§ **Directions for this task**:
What you write must match, character for character, the lines from the one with "background: #14532d ->" down to the one with "de la conservación" in the listing below, minus its pictures.

═════ Available records

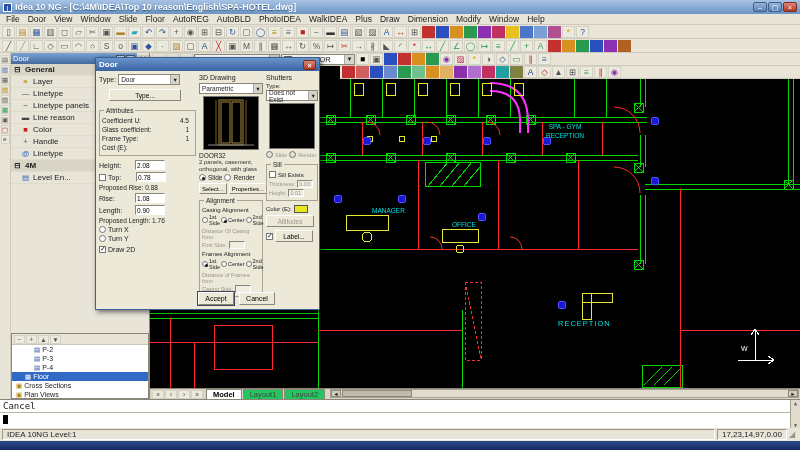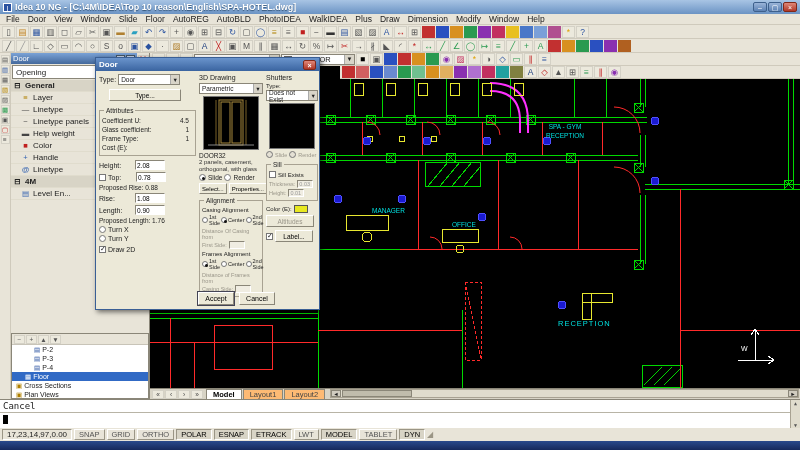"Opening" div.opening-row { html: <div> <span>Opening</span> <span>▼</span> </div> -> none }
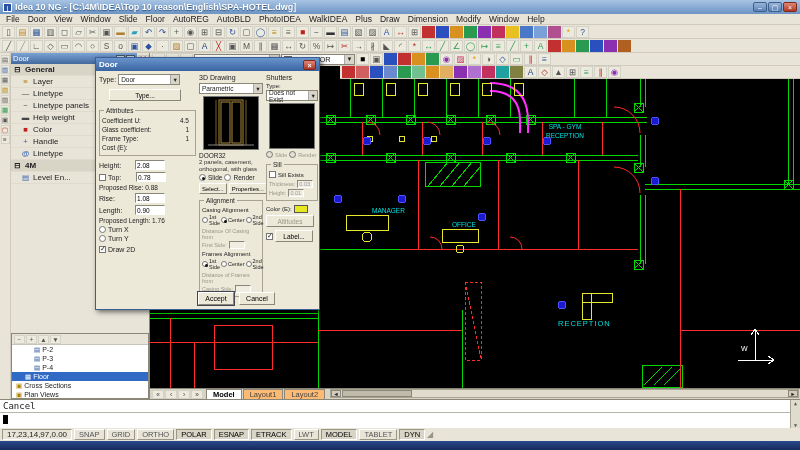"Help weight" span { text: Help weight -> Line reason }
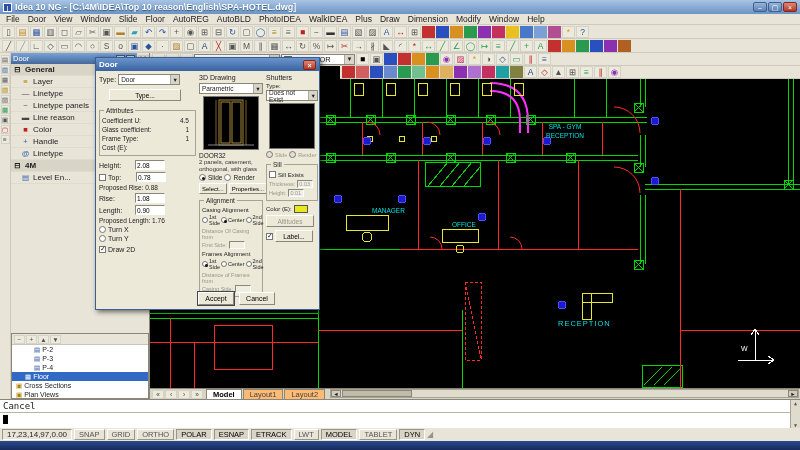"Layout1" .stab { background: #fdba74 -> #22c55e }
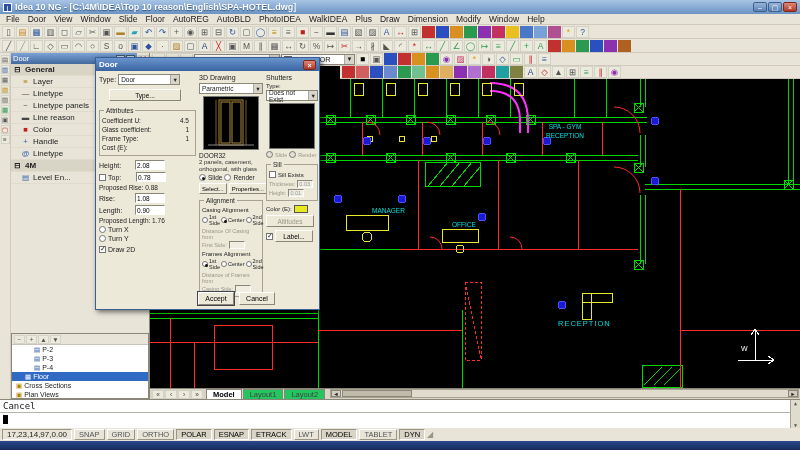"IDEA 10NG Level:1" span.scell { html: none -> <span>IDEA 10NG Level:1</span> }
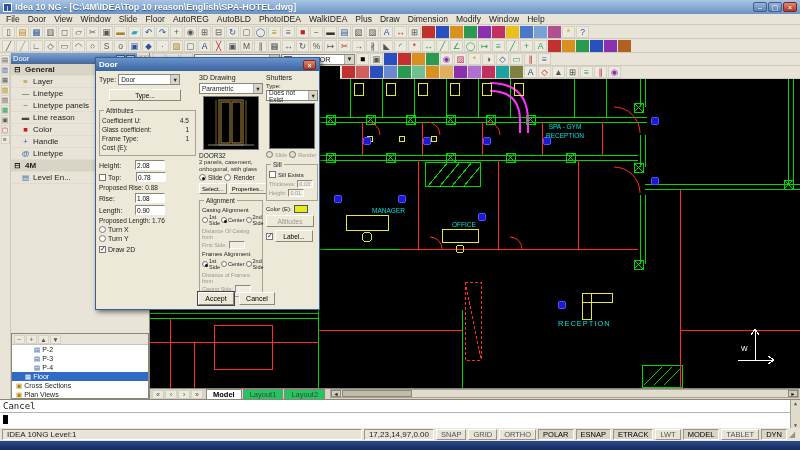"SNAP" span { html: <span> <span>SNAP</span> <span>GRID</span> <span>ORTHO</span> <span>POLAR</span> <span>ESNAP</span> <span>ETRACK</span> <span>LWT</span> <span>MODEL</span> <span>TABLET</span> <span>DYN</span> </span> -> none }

══════════
═════ Available records

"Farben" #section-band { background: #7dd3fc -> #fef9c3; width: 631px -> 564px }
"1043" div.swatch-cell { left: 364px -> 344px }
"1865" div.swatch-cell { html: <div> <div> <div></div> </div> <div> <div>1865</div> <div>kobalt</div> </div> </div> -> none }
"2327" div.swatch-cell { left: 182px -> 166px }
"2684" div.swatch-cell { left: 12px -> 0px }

══════════
═════ Available records

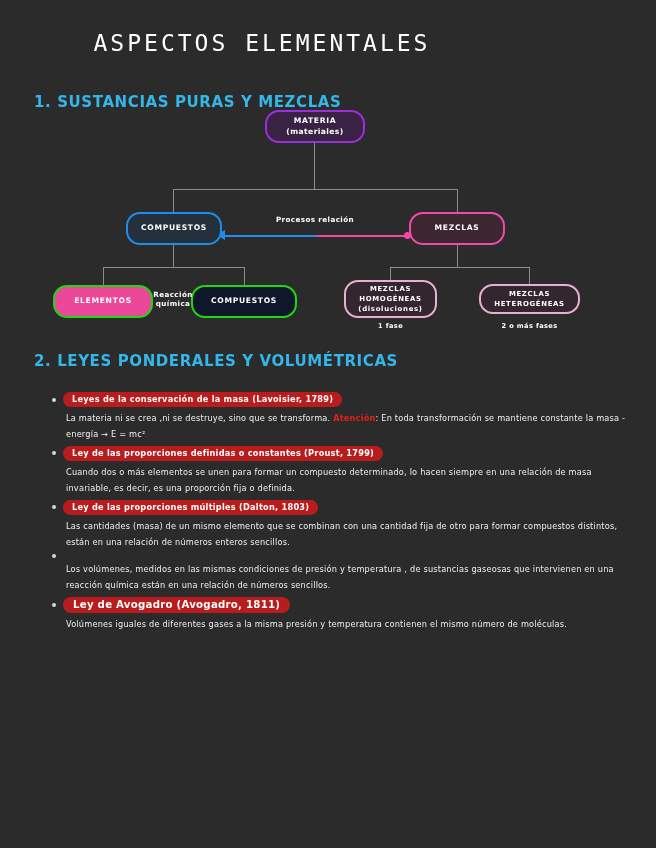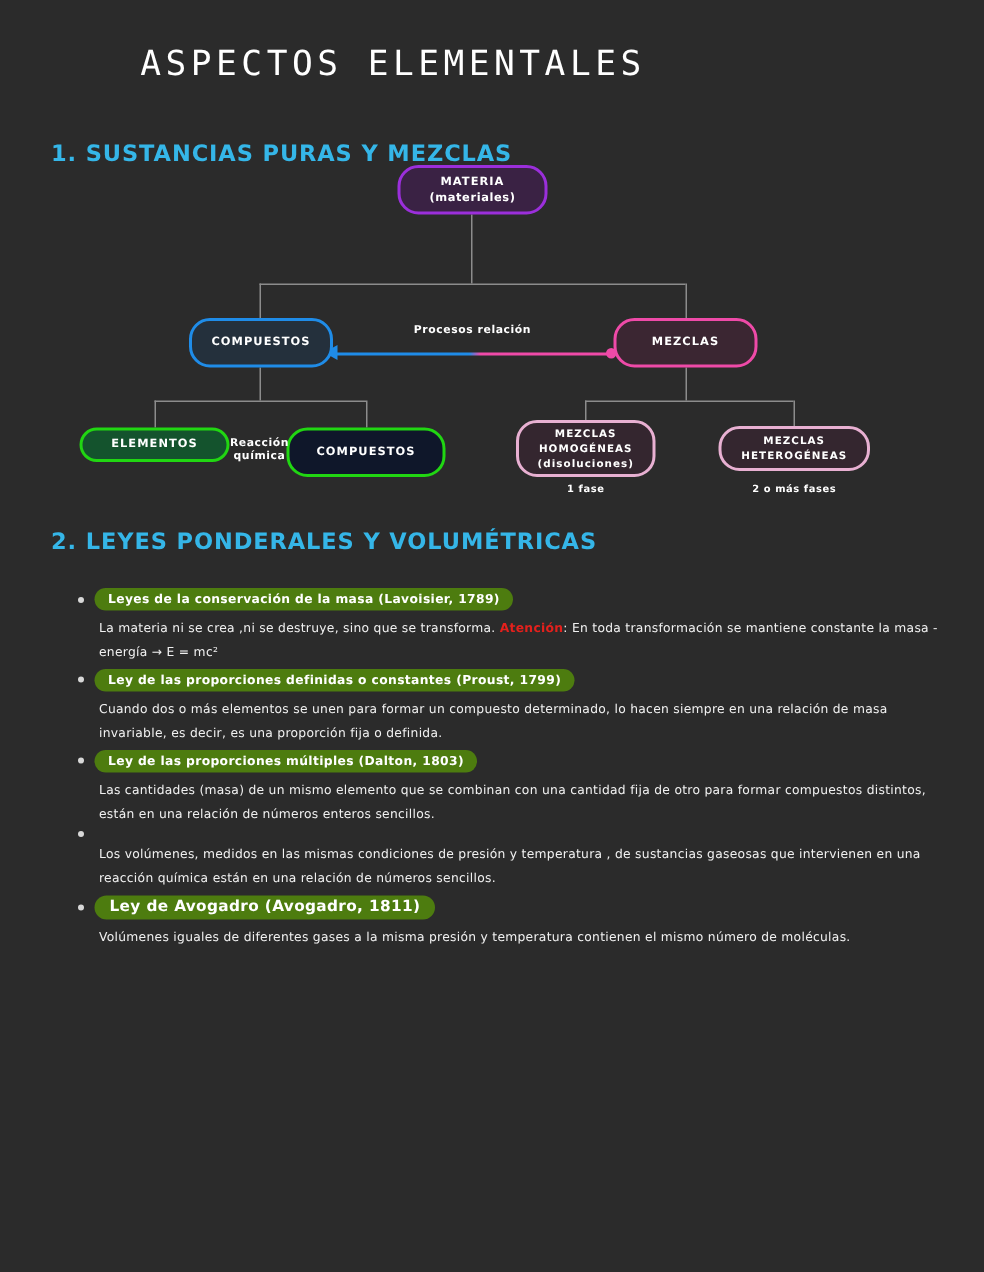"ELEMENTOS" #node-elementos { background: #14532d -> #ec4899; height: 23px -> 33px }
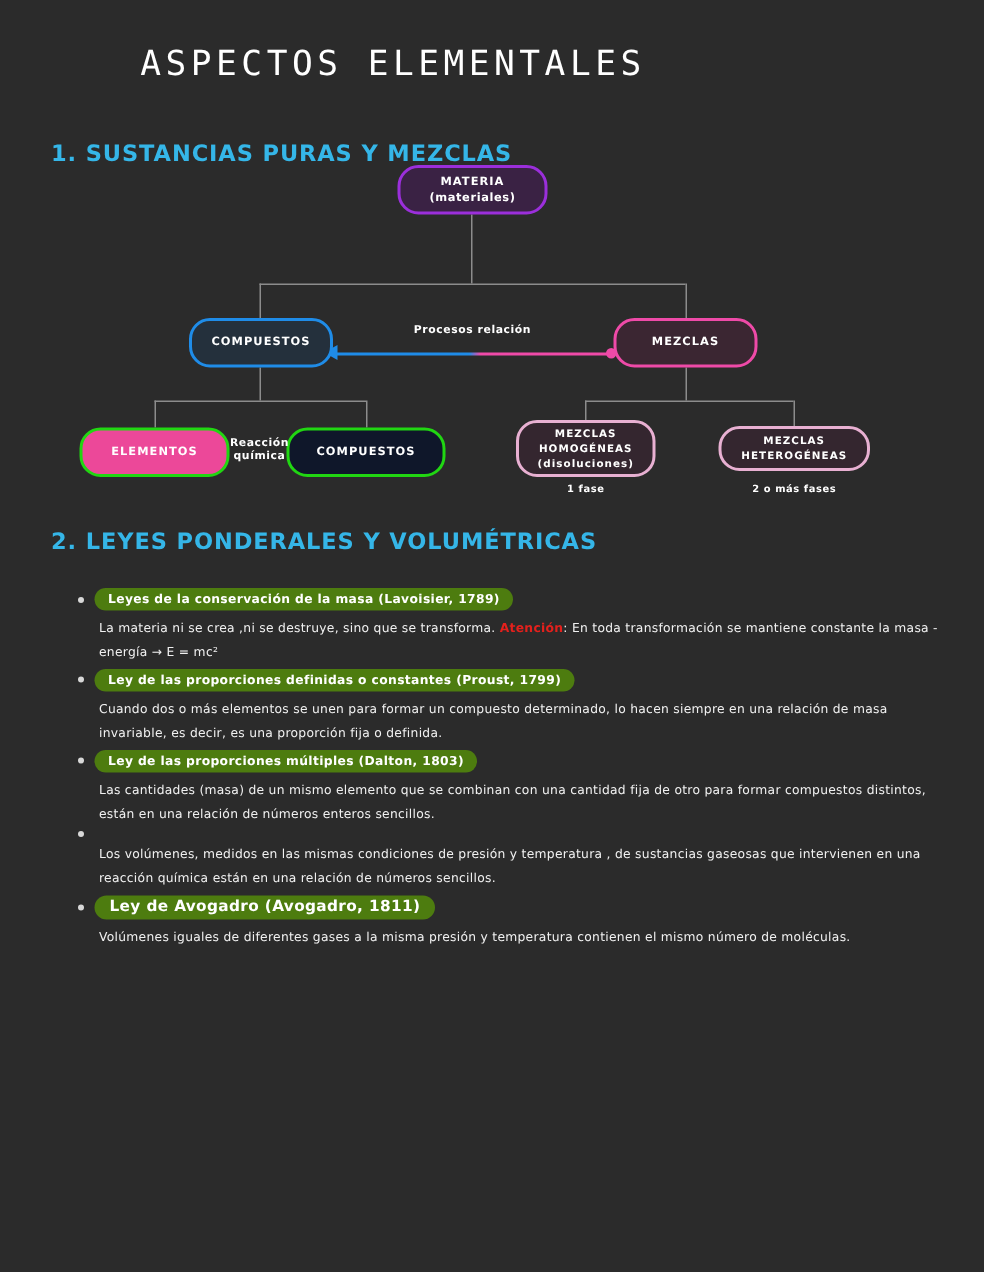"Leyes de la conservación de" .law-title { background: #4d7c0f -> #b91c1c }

══════════

§ **Solution to the problem**:
"ELEMENTOS" #node-elementos { background: #14532d -> #ec4899; height: 23px -> 33px }
"Leyes de la conservación de" .law-title { background: #4d7c0f -> #b91c1c }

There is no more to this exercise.